## Task goal
Everything in the listing below should be repeated verbatim, apart from the pictures.

------ Information shown

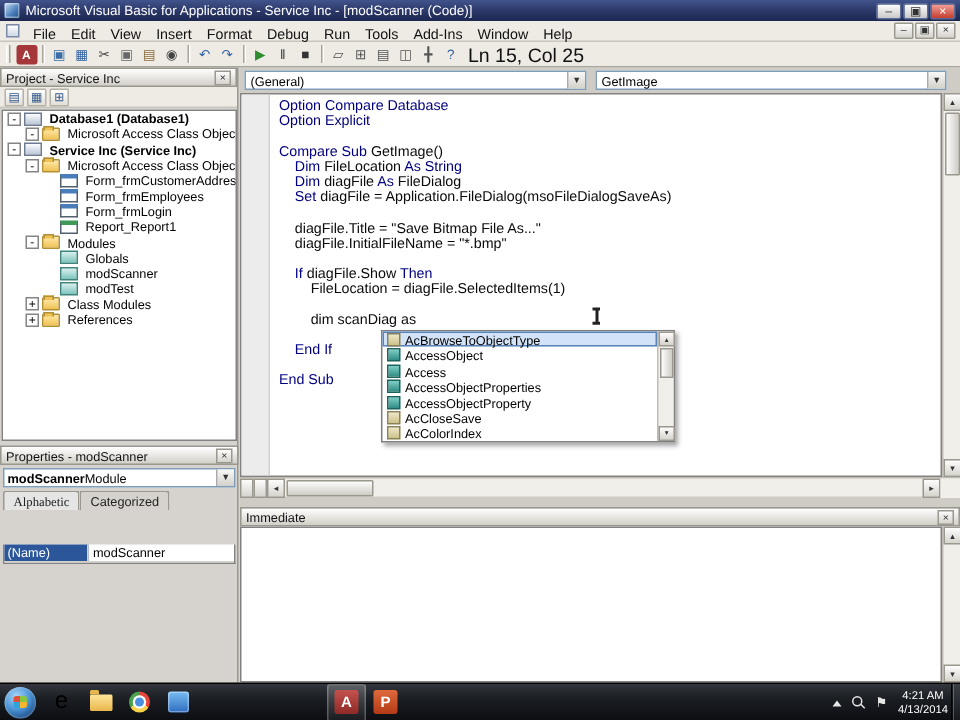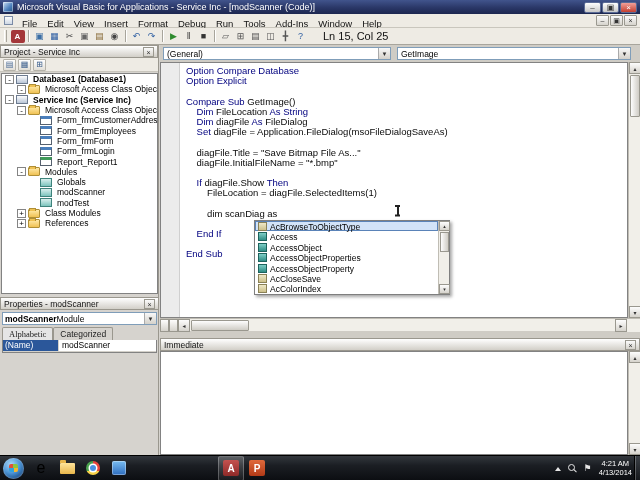"Ln 15, Col 25" .tb-pos { font-size: 11px -> 13px; margin-left: 15px -> 4px }
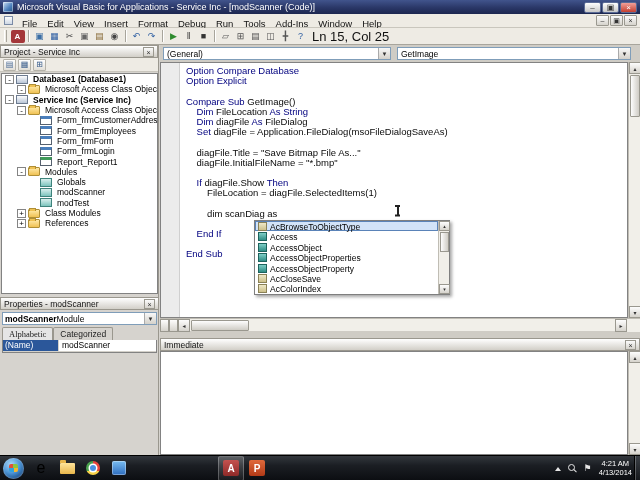"Form_frmForm" div.tree-row { html: <div> <span></span> <span></span> <span>Form_frmForm</span> </div> -> none }
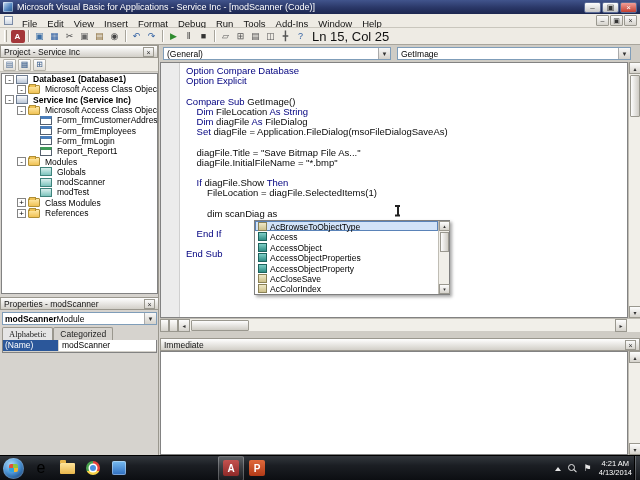"Access" div.is-item { order: before "AccessObject" -> after "AccessObject" }
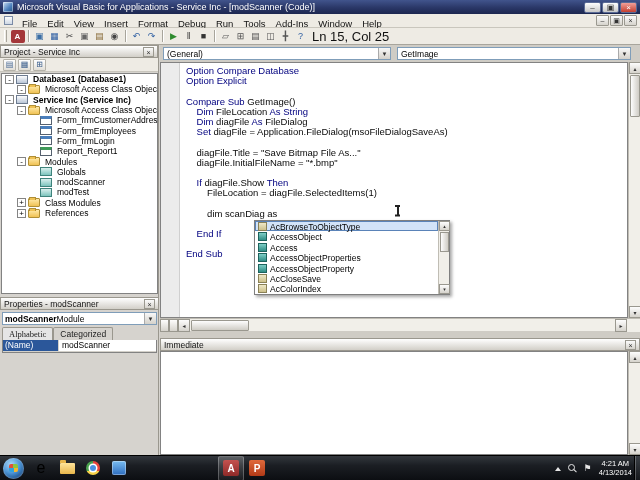"(Name)" .prop-row { margin-top: none -> 23px }
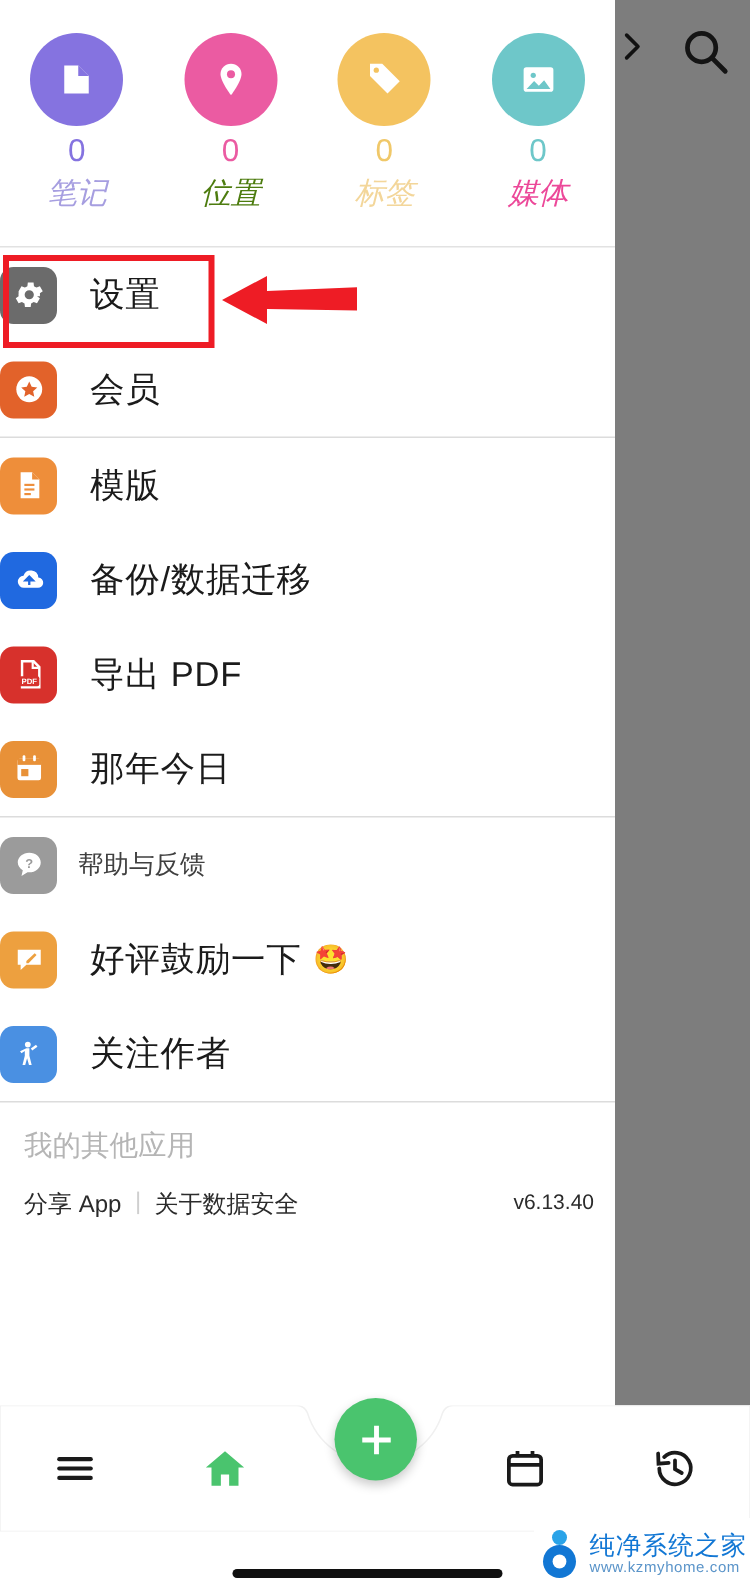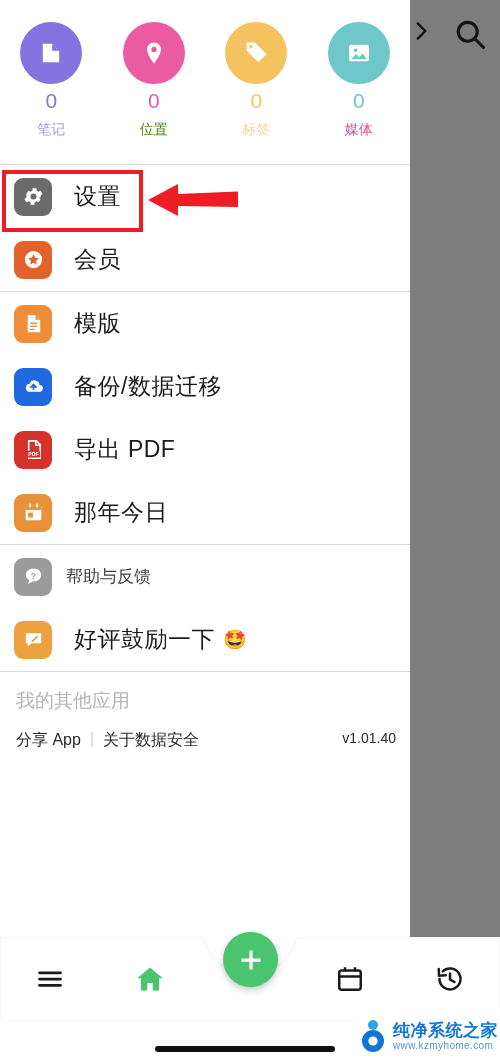"笔记" .stat-label { font-size: 14px -> 20px; font-style: none -> italic }
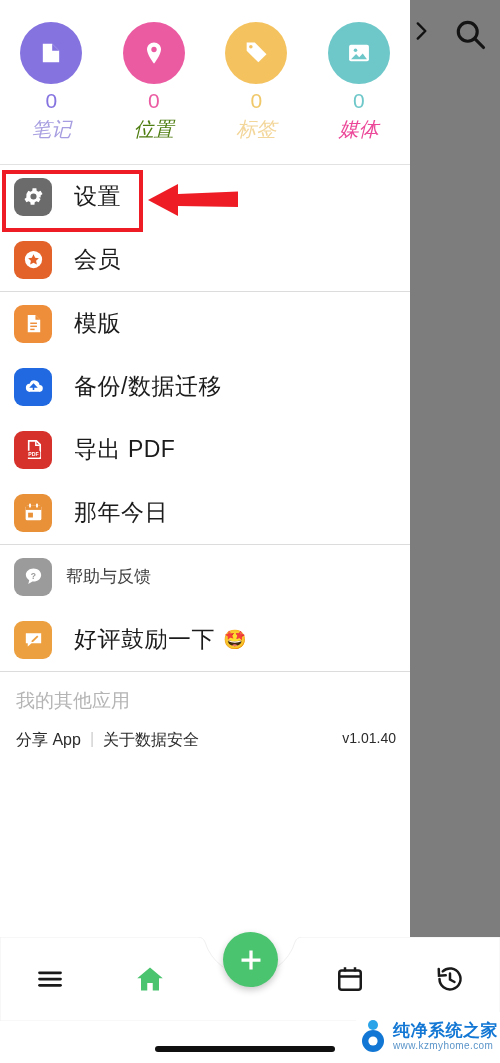"设置" .row { padding-left: 14px -> none }
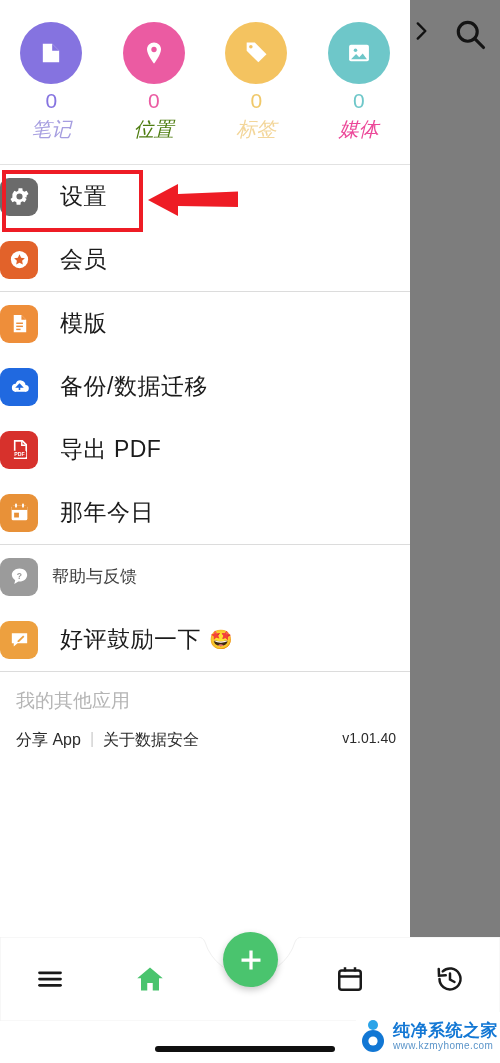"关注作者" div.row { html: none -> <div> <div> <svg> <circle></circle> <path></path> <path></path> </svg> </div> <div>关注作者</div> </div> }
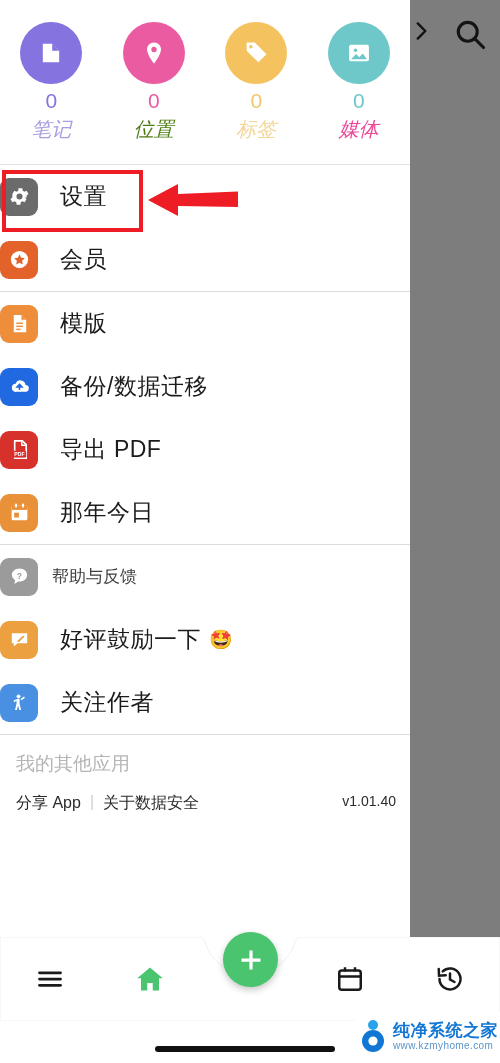"v1.01.40" span.footer-version { text: v1.01.40 -> v6.13.40 }
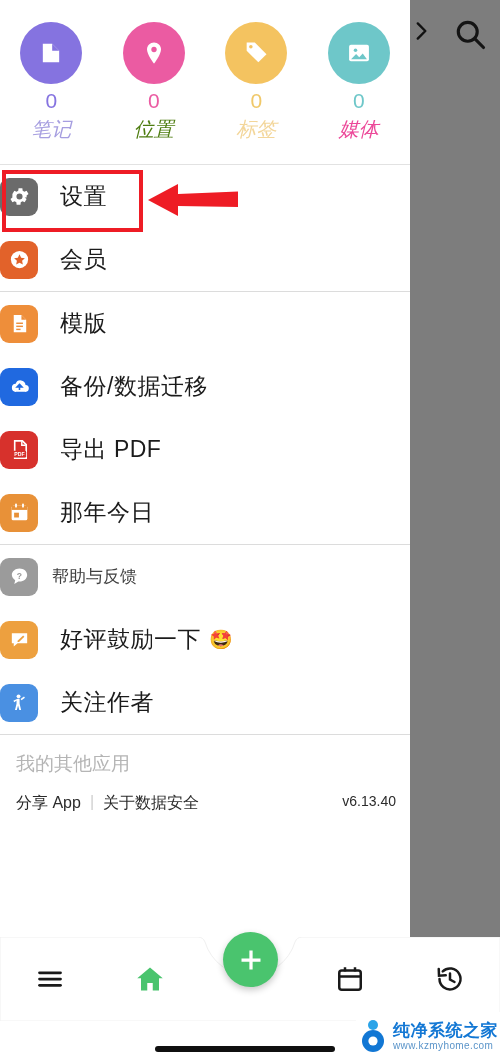"纯净系统之家" .wm-title { font-weight: bold -> normal }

------------

## Result
"Ln 15, Col 25" .tb-pos { font-size: 11px -> 13px; margin-left: 15px -> 4px }
"Form_frmForm" div.tree-row { html: <div> <span></span> <span></span> <span>Form_frmForm</span> </div> -> none }
"Access" div.is-item { order: before "AccessObject" -> after "AccessObject" }
"(Name)" .prop-row { margin-top: none -> 23px }
"笔记" .stat-label { font-size: 14px -> 20px; font-style: none -> italic }
"设置" .row { padding-left: 14px -> none }
"关注作者" div.row { html: none -> <div> <div> <svg> <circle></circle> <path></path> <path></path> </svg> </div> <div>关注作者</div> </div> }
"v1.01.40" span.footer-version { text: v1.01.40 -> v6.13.40 }
"纯净系统之家" .wm-title { font-weight: bold -> normal }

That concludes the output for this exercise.